WiseUpJanetWeiss · 23/06/2018 08:12

I’m a bit bemused by some of the comments on this thread. None of us will never know how truthful the OP is being with us, but on the face of it she’s the victim of a crime here.

OP pretty much exactly this happened to a friend of mine. A man followed her to the toilets, so her friends (I wasn’t there) didn’t notice she’d gone at first. Fortunately one of them went into the toilets after a few minutes and the man ran out.

My friend didn’t begin to piece together the events until the following day, when she realised how out of it she had felt the night before, but didn’t have a hangover. Fortunately she was certain she wasn’t raped, because of what she was wearing and the short timelines.

However she did tell her DH and friends, and the police were involved.

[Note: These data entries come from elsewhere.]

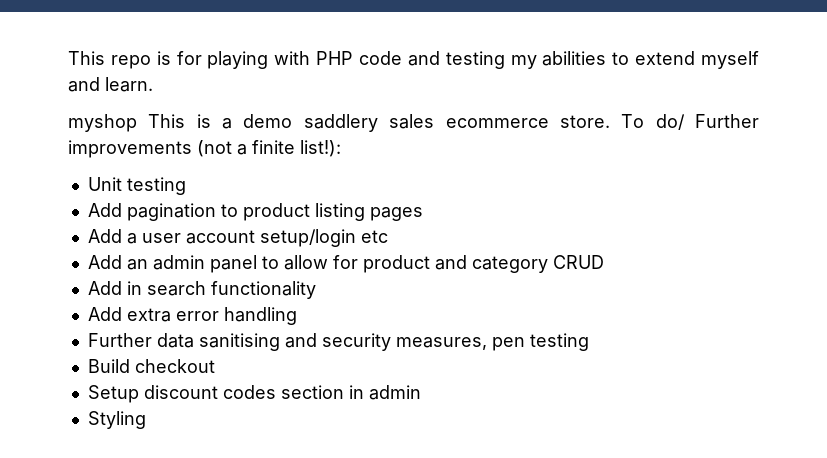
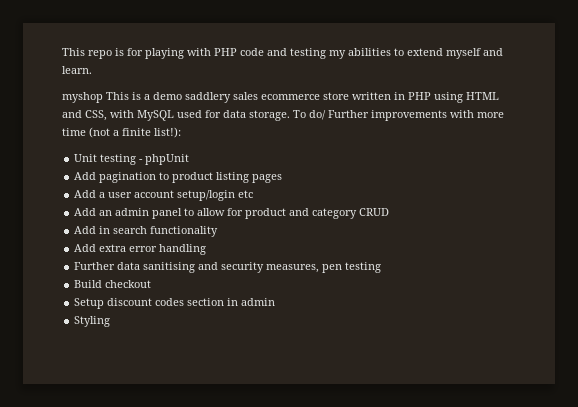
- myshop This is a demo saddlery sales ecommerce store.
+ myshop This is a demo saddlery sales ecommerce store written in PHP using HTML and CSS, with MySQL used for data storage.
- To do/ Further improvements (not a finite list!):
+ To do/ Further improvements with more time (not a finite list!):
- Unit testing
+ Unit testing - phpUnit

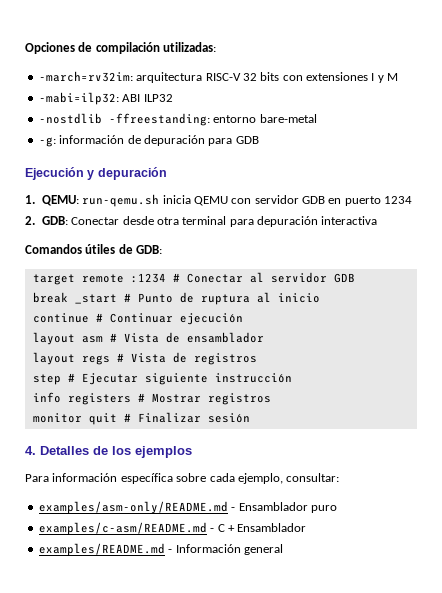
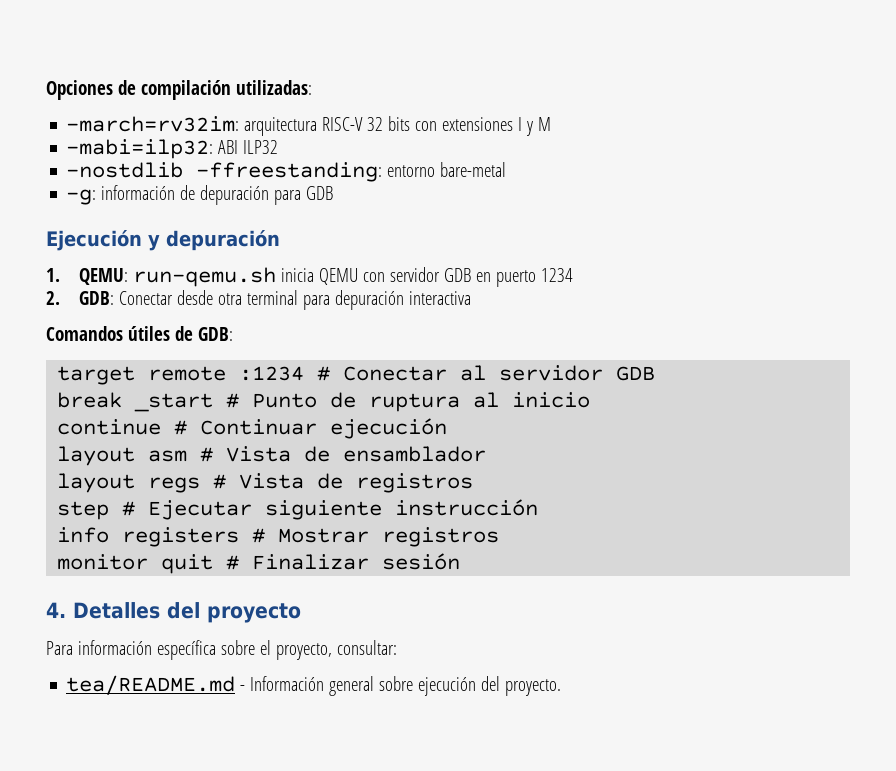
- 4. Detalles de los ejemplos
+ 4. Detalles del proyecto
- Para información específica sobre cada ejemplo, consultar:
+ Para información específica sobre el proyecto, consultar:
- examples/asm-only/README.md - Ensamblador puro
- examples/c-asm/README.md - C + Ensamblador
- examples/README.md - Información general
+ tea/README.md - Información general sobre ejecución del proyecto.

The police took it very seriously as an assault, and nobody suggested she’d cheated on her DH. CCTV footage provided quite a lot of evidence that she had been spiked, but didn’t identify the man.

This did cause some issues in her marriage, but more I think because they both felt very helpless and angry and wanted to be able to undo what had happened, but they worked through it together.

Perhaps you need to talk through this with a professional. Your clinic should be able to provide some advice about where to start, but I’m sure other MNers can provide helpful information.💐

TopDog123 · 23/06/2018 08:33

No on the face of it she isn't the victim of a crime. There is a far more obvious explanation which we already know is true. She used a drug known to disinhibit, make people act out of character and cause memory loss even at relatively small quantities (alcohol). She willingly went off for a fumble which is something she wouldn't normally do and she now feels awful.

Like millions of people every week who do something they wouldn't normally because they've ingested a powerful drug.

callywags · 23/06/2018 09:08

Hi OP

How are you doing?
This happened to me a few years ago.
I was back visiting my folks in my hometown without my DH.
Small town where everyone knows everyone.
I woke up the next morning, in my parents house, still dressed in my dress with no memory of how I got there.
When I got up I saw that my dress was ripped and I had such a bad/anxious feeling in my tummy. My brother said that he found me walking around the nightclub and took me home.No memory at all.

A few weeks later, I was back home with my DP and I received an email from someone I didn't recognise, saying they had a nice time and that they were no emigrating to my new home town and if I would like to meet them.
I was sick to my stomach, I had absolutely no memory of meeting this person, let alone talking to them, but I must of because they had my email address.
I ended up telling my DH because I felt so sick that I would do something like this to him let alone have no memory. Plus the person ended up going int my DH's workplace and asking him all about me. ( we are from same small town)
He got very creepy and aggressive with my DH
Anyway
I still can't remember what happened that night, what I did what I said, all I could do was apologise and I never will put myself in that position again.
DH was upset but anytime he wanted to speak about it, we did, I think you will always be in the back of your mind, if you don't.